“So radically innovative are Ultra Fractal’s capabilities that they have literally redefined fractal art since the program’s debut.”
It’s complicated. Believe me, it took me a few years to come to such a radical and harsh conclusion. I mean, what could be bad about a program that has been used to create fractal artwork with such popular and even commercial appeal? Is it simply bitterness, resentment, sour grapes, malice or some other petty feelings that have caused me to speak against this fractal colossus? Aren’t those the usual motives we’ve come to expect when we see someone “taking a swipe” at someone else’s favorite program?

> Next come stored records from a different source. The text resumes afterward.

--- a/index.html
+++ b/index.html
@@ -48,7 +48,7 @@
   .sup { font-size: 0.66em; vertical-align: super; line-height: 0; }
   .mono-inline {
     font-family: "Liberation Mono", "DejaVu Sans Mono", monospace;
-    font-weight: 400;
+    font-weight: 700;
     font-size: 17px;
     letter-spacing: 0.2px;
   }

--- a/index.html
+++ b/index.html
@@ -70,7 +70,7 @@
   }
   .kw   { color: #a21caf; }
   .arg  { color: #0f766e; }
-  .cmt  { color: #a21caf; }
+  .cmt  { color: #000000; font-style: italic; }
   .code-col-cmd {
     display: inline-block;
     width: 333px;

Like everyone else, I am from time to time swayed by the deceptive, emotional impulses which usually leads to ugly behaviour. I’ve taken the time to consider the possibility that I’m being influenced by the selfish, petty things that usually initiate and maintain most discussions in the fractal world. For the record, I don’t think I have any personal bias against UF or anyone who uses it… but I expect most people will interpret that differently. Where you have art, you have opinions about art.
Anyhow, I think I’ve discovered the single most important issue in fractal art today: UF has smothered fractal art.

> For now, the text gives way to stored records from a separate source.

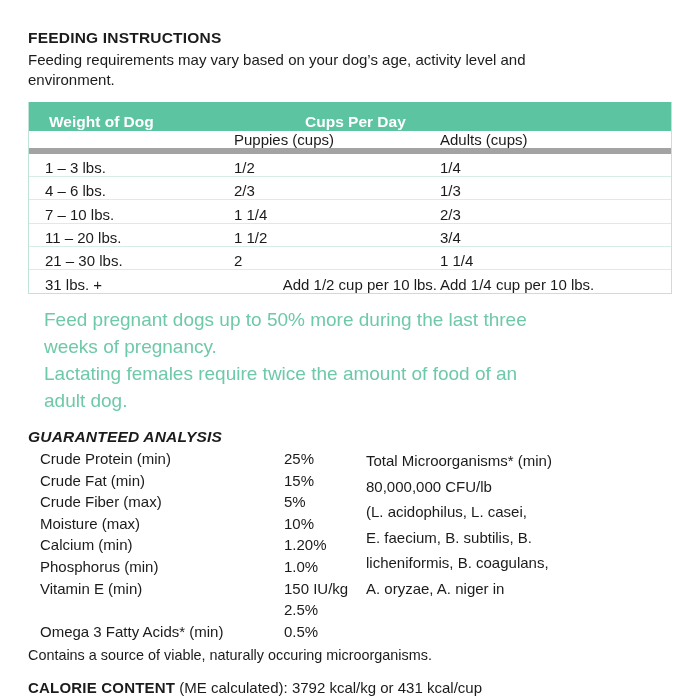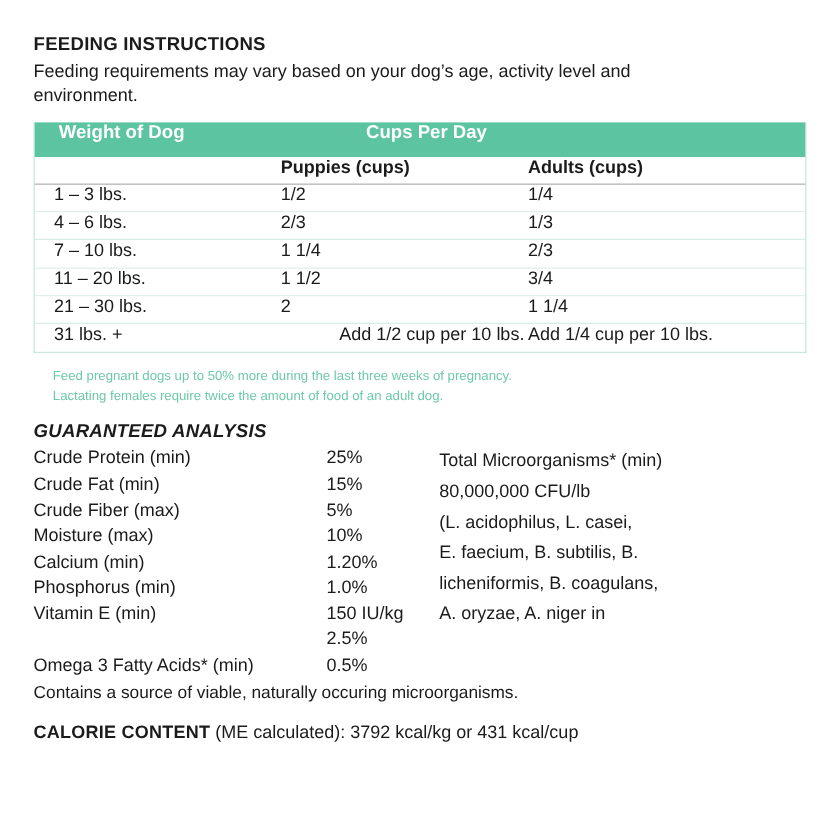--- a/index.html
+++ b/index.html
@@ -47,7 +47,7 @@
   }
   .ft-row {
     display: flex;
-    align-items: flex-start;
+    align-items: flex-end;
     box-sizing: border-box;
   }
   .ft-head {

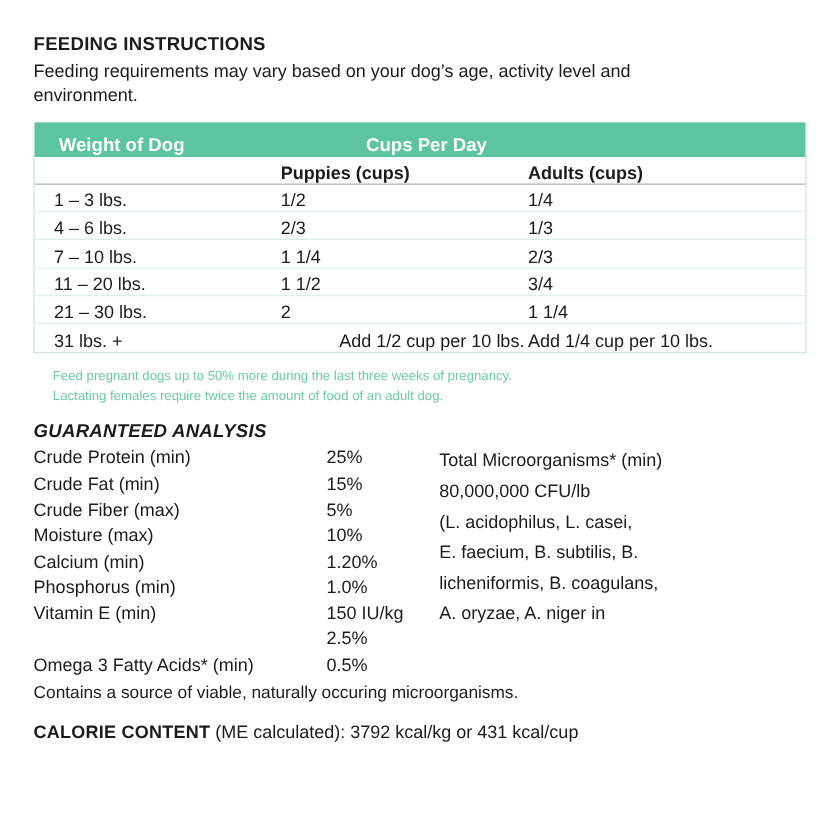--- a/index.html
+++ b/index.html
@@ -59,9 +59,9 @@
   }
   .ft-subhead {
     height: 23px;
-    font-weight: bold;
-    font-size: 15px;
-    border-bottom: 1px solid #a3a3a3;
+    font-weight: normal;
+    font-size: 15px;
+    border-bottom: 6px solid #a3a3a3;
     background: #ffffff;
   }
   .ft-body {

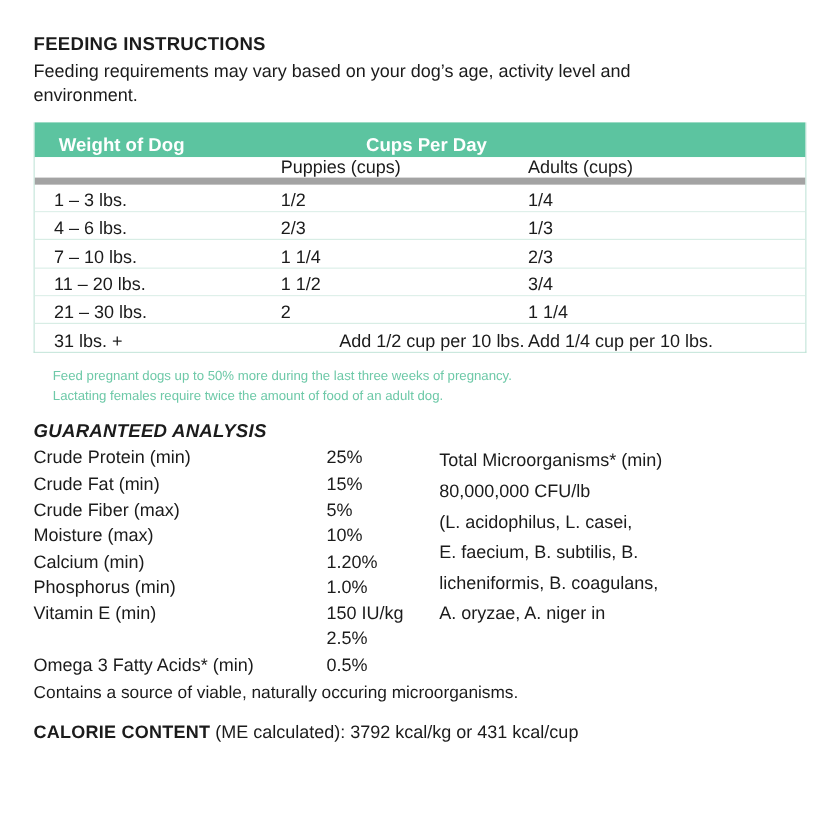--- a/index.html
+++ b/index.html
@@ -108,7 +108,7 @@
   .note {
     margin-top: 13px;
     color: #6ec9a8;
-    font-size: 11px;
+    font-size: 19px;
     line-height: 1.42;
     padding-left: 16px;
   }

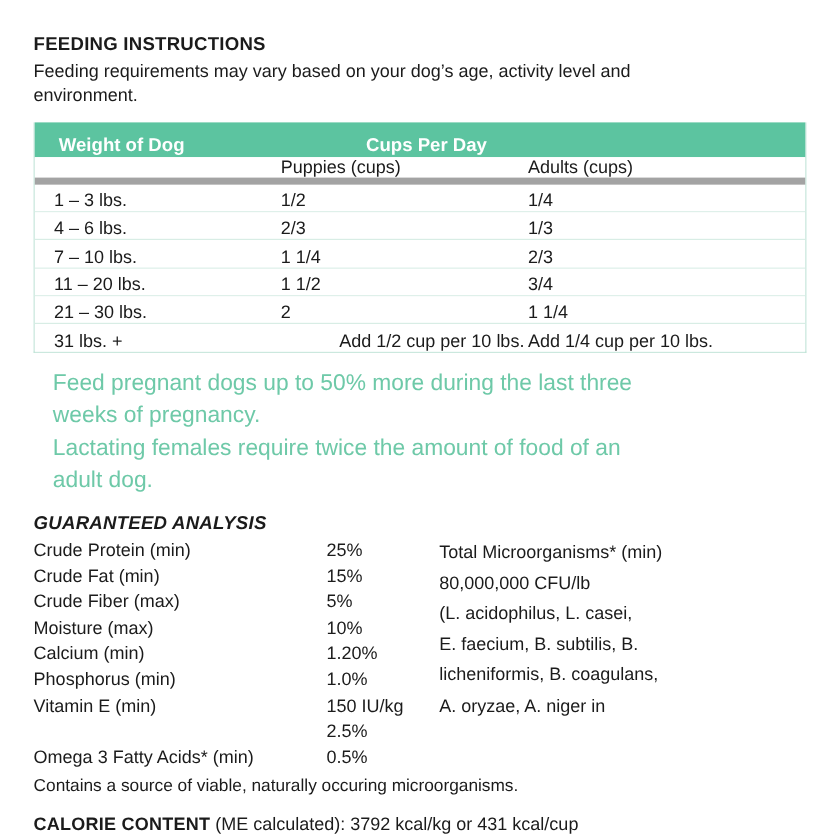--- a/index.html
+++ b/index.html
@@ -128,7 +128,7 @@
   }
   .ga-left {
     position: absolute;
-    left: 0;
+    left: 12px;
     top: 0;
     width: 340px;
   }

UF has produced some very graphically pleasing and professional looking artwork. It’s understandable that because of this many feel it belongs at the head of the fractal art parade, because that sort of artwork has a much wider, though shallower, appeal. It’s your best bet for attracting people’s attention and creating a favorable impression with them for fractal art. UF definitely has come to occupy a special place in the fractal art world, a place of preeminence and popularity that has fundamentally changed the environment around it. Not unlike the effect that Walmart’s success has had on the retailing industry in North America.
Strictly speaking, it’s not the program. It’s not the people who use the program, either. It’s this incredible ability that the program has to draw in almost everyone who has an interest in fractal art and keep them there, while the larger part of the genre lies either forgotten or undiscovered in its shadows.
That’s the Walmart effect I was referring to. Except, of course, there’s nothing predatory or monopolistic about UF, unlike Walmart, which engages in union busting tactics that haven’t been seen since the 1930’s (I have family who work for Walmart). UF on the other hand, achieved its popularity through good programming and design; smart trialware marketing; the high quality results of a few of its users; and through a large and very well organized user community.
Nothing wrong with any of that. In fact, the UF community is, in my opinion, the only really coherent fractal art group today. Which is what my point in all this is: fractal art has become Ultra Fractal-ized: One Brand – One Way, domesticated and homogeneous, losing it’s natural diversity by becoming cut off from the very thing which made it attractive to artists in the first place.